From time to time, friends who yet served with the Purple Dragons visited Jag, though they often seemed most interested in inspecting his deputies for someone worth recruiting. So far, he’d lost a half-dozen fine officers-not to mention the only true friends he had in town-to the Dragons. After all, who would remain in a dying town like Minroe when the Purple Dragons offered to show you the world? Who indeed, except for Jag. Before they’d leave, though, old comrade and departing deputy alike invariably would comment that Minroe was no place for Jag to be. “You’re like an eagle roosting in a henhouse,” they’d say. “A man like you should go out and meet the world head on.”

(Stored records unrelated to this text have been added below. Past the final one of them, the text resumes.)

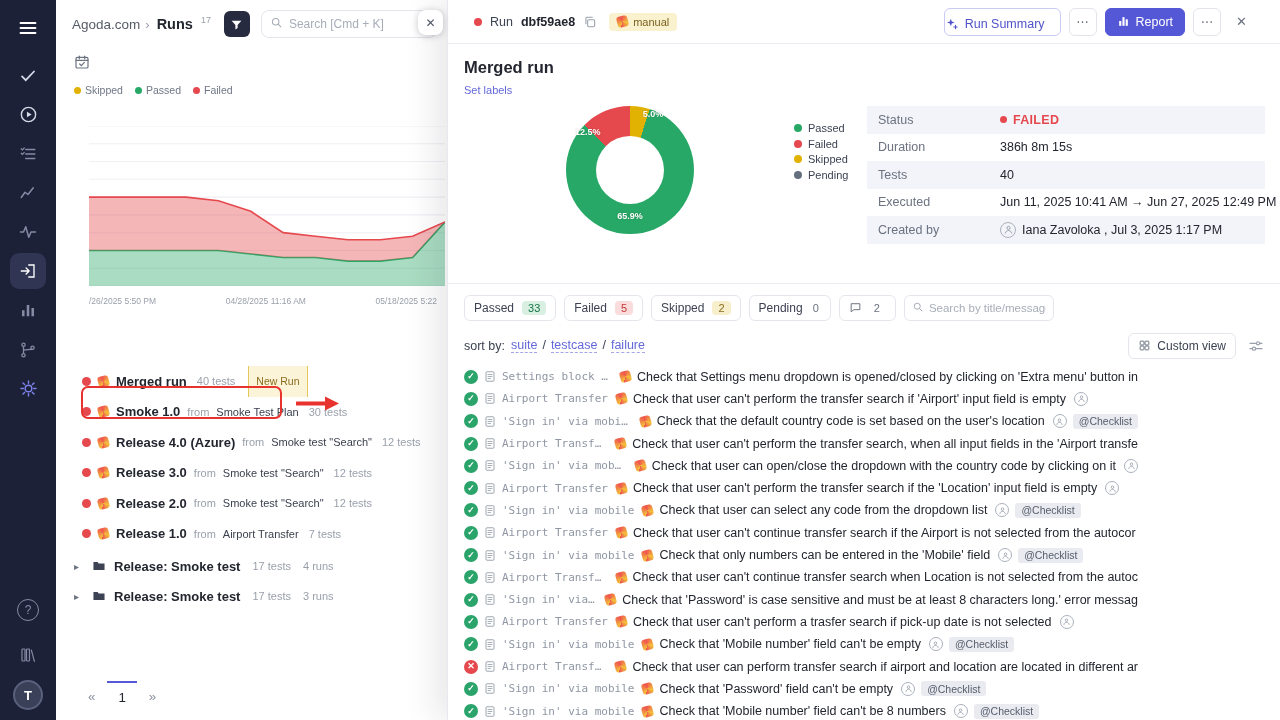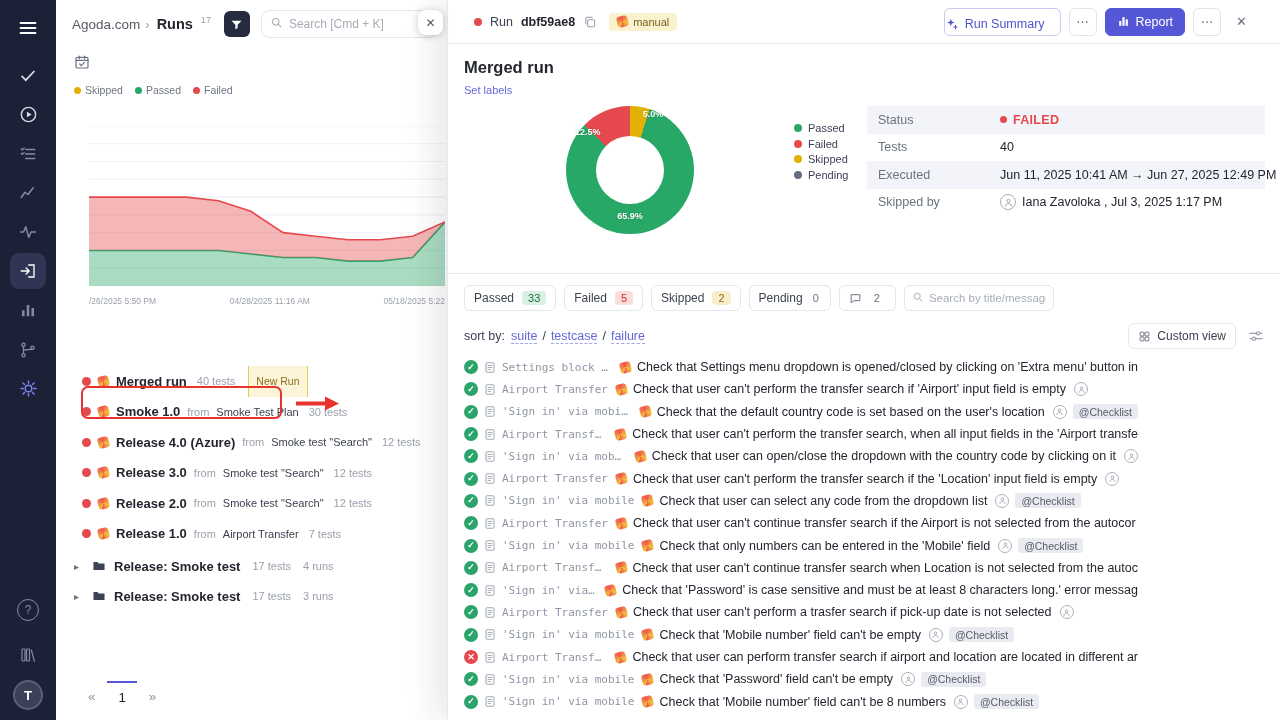"Duration" div.info-row { html: none -> <div> <span>Duration</span> <span> <span>386h 8m 15s</span> </span> </div> }
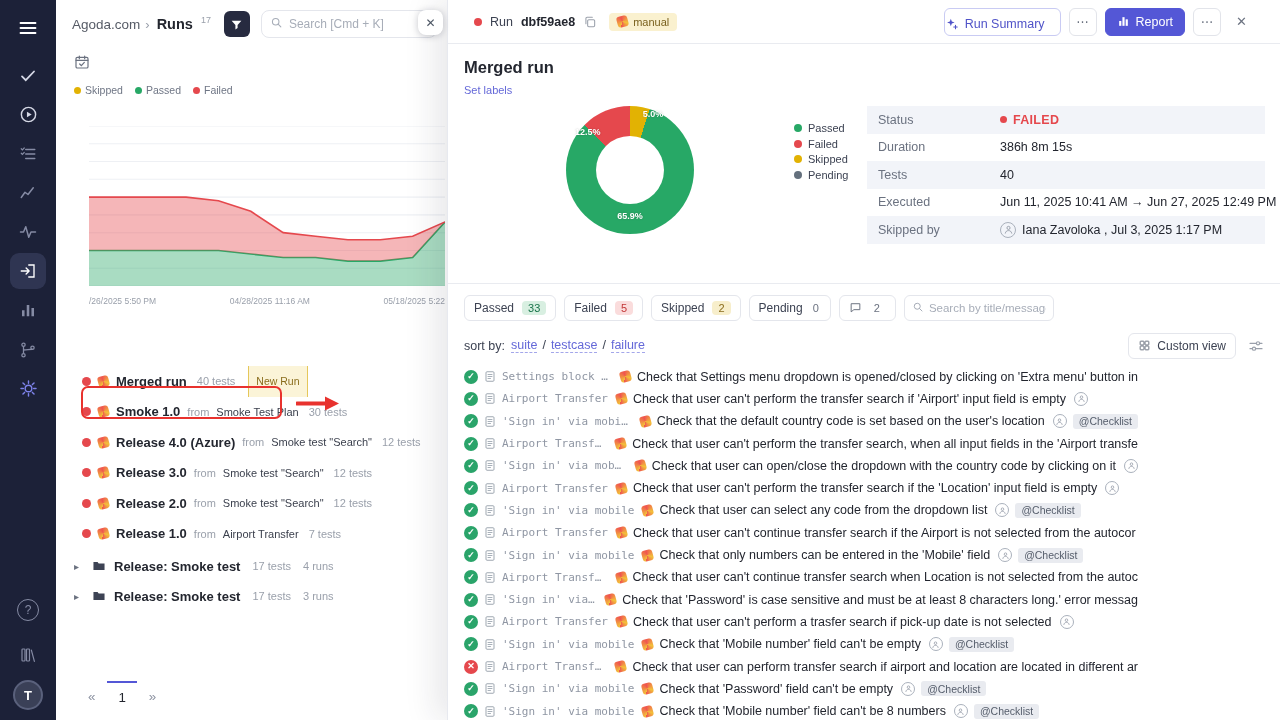"Skipped by" span.info-label { text: Skipped -> Created }
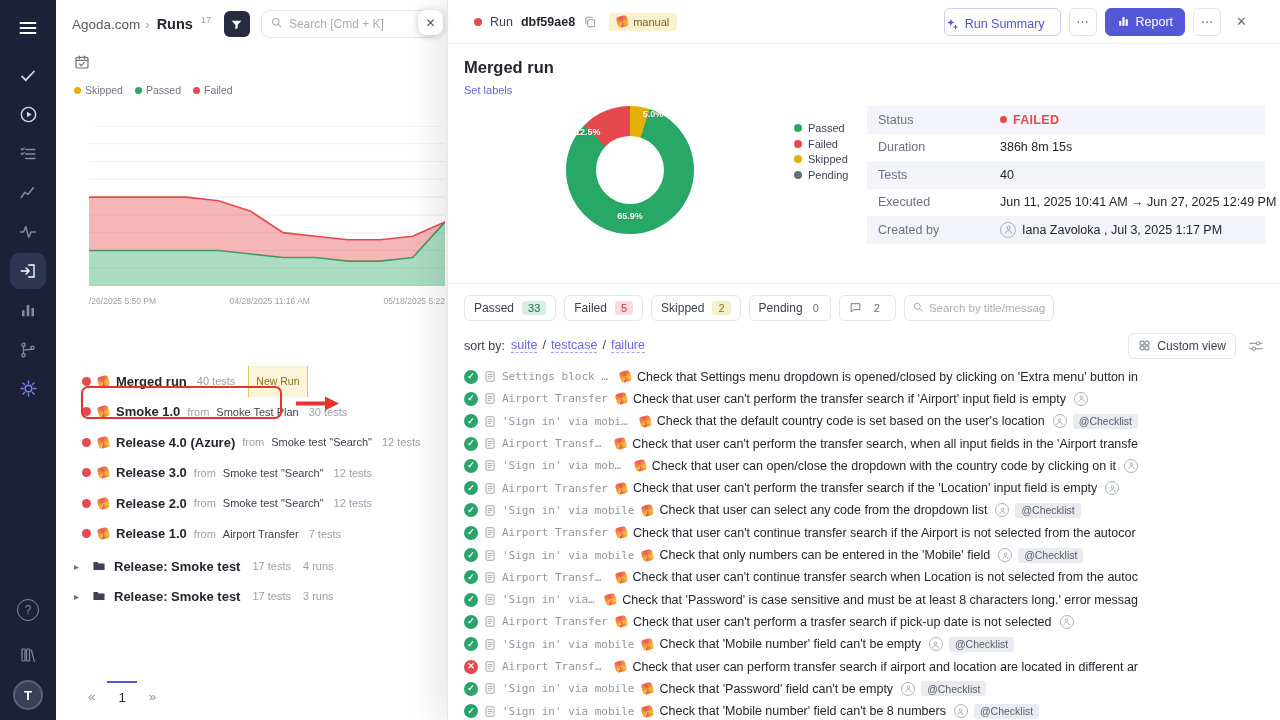"/26/2025 5:50 PM" .x-axis { right: 0 -> 8px }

In his years with the Purple Dragons, Jag met, fought, and killed practically every creature native to the Heart-lands, and a few from other regions, continents, and even planes. Truthfully, he’d had quite enough of it. He figured that moving to a backwater town like Minroe meant that the most dangerous creature he was likely to face was a drunken dwarf or love-sick half-ogre. That illusion was shattered within weeks of his arrival. Minroe’s trouble with medusas is well-chronicled, and talk of it is partly what has kept the town from regaining any of its lost status or population, all this despite the fact that Jag, who suddenly found himself saddled with the position of Chief Constable, successfully brought the medusas under control in less than a month and with only three deputies (all of whom the Purple Dragons soon recruited). Being this far off the beaten track, he came to realize, meant only that he was the sole mechanism keeping the chaos of the wilderness at bay. Today, that chaos expressed itself in the form of a twenty-two foot tall cyclops rampaging through the heart of Minroe.
Jag spat on the ground.
It was no surprise that giants lived in the hills surrounding his sleepy little town. It was an unusual week that passed without one farmer or another running into his office, blue in the face over the fact that he’d seen a hill or mountain giant casting a hungry eye at his livestock… or his daughter. Nothing ever came of these incidents. The giants wanted no troub1e. They lived their tremendous lives in the hills and, occasionally, the smaller ones even visited Minroe to buy large quantities of supplies. They were generally good, if unruly, neighbors.